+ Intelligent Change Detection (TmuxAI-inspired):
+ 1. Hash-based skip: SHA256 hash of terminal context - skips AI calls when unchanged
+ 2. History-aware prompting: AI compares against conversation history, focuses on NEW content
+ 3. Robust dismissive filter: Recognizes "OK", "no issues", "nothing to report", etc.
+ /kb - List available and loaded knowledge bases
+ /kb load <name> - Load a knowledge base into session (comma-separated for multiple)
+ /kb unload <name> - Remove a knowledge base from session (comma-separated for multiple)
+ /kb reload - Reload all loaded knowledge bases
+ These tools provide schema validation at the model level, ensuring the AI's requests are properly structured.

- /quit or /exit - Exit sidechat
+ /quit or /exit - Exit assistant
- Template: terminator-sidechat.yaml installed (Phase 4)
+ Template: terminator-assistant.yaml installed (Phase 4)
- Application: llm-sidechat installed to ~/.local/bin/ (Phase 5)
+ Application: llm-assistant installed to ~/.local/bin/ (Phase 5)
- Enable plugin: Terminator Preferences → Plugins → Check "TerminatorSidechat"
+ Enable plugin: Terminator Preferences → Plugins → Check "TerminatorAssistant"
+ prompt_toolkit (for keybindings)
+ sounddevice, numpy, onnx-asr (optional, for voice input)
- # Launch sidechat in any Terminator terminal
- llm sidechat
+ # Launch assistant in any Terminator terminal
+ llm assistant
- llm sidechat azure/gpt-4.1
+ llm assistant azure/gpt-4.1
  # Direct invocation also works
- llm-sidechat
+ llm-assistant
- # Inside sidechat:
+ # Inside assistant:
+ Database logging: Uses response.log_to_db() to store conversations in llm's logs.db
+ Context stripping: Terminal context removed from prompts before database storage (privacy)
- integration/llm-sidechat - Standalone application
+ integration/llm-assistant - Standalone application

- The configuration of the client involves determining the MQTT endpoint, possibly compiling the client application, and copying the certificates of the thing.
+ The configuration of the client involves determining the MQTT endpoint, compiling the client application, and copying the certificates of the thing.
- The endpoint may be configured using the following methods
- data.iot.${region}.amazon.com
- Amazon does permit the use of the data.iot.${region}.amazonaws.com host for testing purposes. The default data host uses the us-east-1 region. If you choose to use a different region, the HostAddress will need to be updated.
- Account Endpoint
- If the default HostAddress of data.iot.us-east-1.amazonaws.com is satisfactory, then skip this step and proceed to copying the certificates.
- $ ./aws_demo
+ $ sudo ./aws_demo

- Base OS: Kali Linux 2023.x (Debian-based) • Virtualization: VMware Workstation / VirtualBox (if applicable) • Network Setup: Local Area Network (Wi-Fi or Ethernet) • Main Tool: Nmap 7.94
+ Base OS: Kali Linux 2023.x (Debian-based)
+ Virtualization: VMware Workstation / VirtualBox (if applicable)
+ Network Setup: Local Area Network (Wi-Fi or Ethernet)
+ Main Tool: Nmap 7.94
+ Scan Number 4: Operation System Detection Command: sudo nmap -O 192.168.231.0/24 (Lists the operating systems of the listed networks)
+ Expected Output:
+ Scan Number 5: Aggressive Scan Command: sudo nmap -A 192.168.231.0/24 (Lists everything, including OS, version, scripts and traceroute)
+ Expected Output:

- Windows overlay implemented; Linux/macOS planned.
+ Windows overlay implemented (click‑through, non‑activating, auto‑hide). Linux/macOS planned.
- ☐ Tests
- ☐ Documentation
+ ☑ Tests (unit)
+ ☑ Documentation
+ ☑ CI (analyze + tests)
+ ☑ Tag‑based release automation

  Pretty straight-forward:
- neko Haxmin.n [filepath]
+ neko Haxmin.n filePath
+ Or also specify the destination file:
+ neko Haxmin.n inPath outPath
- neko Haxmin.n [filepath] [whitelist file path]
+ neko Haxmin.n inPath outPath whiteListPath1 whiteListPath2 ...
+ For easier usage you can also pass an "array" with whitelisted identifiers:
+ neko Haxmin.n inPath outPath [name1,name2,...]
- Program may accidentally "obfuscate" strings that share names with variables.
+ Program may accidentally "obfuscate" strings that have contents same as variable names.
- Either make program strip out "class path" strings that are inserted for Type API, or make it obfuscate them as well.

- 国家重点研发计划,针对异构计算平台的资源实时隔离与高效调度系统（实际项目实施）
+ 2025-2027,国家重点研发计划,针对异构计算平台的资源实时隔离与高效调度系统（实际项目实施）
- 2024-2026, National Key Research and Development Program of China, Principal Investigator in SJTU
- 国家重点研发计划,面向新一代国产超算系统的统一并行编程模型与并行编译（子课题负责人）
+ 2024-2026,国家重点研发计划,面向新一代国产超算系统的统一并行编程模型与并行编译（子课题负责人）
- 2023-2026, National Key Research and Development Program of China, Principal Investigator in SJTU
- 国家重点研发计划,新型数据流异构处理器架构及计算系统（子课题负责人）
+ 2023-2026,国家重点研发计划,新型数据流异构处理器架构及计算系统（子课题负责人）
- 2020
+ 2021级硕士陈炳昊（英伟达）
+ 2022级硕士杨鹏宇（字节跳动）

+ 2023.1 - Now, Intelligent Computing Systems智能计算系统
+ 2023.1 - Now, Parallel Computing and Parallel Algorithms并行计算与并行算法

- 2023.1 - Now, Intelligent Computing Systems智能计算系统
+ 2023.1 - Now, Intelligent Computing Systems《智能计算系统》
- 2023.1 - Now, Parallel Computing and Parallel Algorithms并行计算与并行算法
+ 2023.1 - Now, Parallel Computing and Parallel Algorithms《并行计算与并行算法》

Try it: Copy the line containing "- neko Haxmin.n [filepath] [whitelist" exactly. Then copy every line after it through the end of the listing, and nothing more.

Response area:
- neko Haxmin.n [filepath] [whitelist file path]
+ neko Haxmin.n inPath outPath whiteListPath1 whiteListPath2 ...
+ For easier usage you can also pass an "array" with whitelisted identifiers:
+ neko Haxmin.n inPath outPath [name1,name2,...]
- Program may accidentally "obfuscate" strings that share names with variables.
+ Program may accidentally "obfuscate" strings that have contents same as variable names.
- Either make program strip out "class path" strings that are inserted for Type API, or make it obfuscate them as well.

- 国家重点研发计划,针对异构计算平台的资源实时隔离与高效调度系统（实际项目实施）
+ 2025-2027,国家重点研发计划,针对异构计算平台的资源实时隔离与高效调度系统（实际项目实施）
- 2024-2026, National Key Research and Development Program of China, Principal Investigator in SJTU
- 国家重点研发计划,面向新一代国产超算系统的统一并行编程模型与并行编译（子课题负责人）
+ 2024-2026,国家重点研发计划,面向新一代国产超算系统的统一并行编程模型与并行编译（子课题负责人）
- 2023-2026, National Key Research and Development Program of China, Principal Investigator in SJTU
- 国家重点研发计划,新型数据流异构处理器架构及计算系统（子课题负责人）
+ 2023-2026,国家重点研发计划,新型数据流异构处理器架构及计算系统（子课题负责人）
- 2020
+ 2021级硕士陈炳昊（英伟达）
+ 2022级硕士杨鹏宇（字节跳动）

+ 2023.1 - Now, Intelligent Computing Systems智能计算系统
+ 2023.1 - Now, Parallel Computing and Parallel Algorithms并行计算与并行算法

- 2023.1 - Now, Intelligent Computing Systems智能计算系统
+ 2023.1 - Now, Intelligent Computing Systems《智能计算系统》
- 2023.1 - Now, Parallel Computing and Parallel Algorithms并行计算与并行算法
+ 2023.1 - Now, Parallel Computing and Parallel Algorithms《并行计算与并行算法》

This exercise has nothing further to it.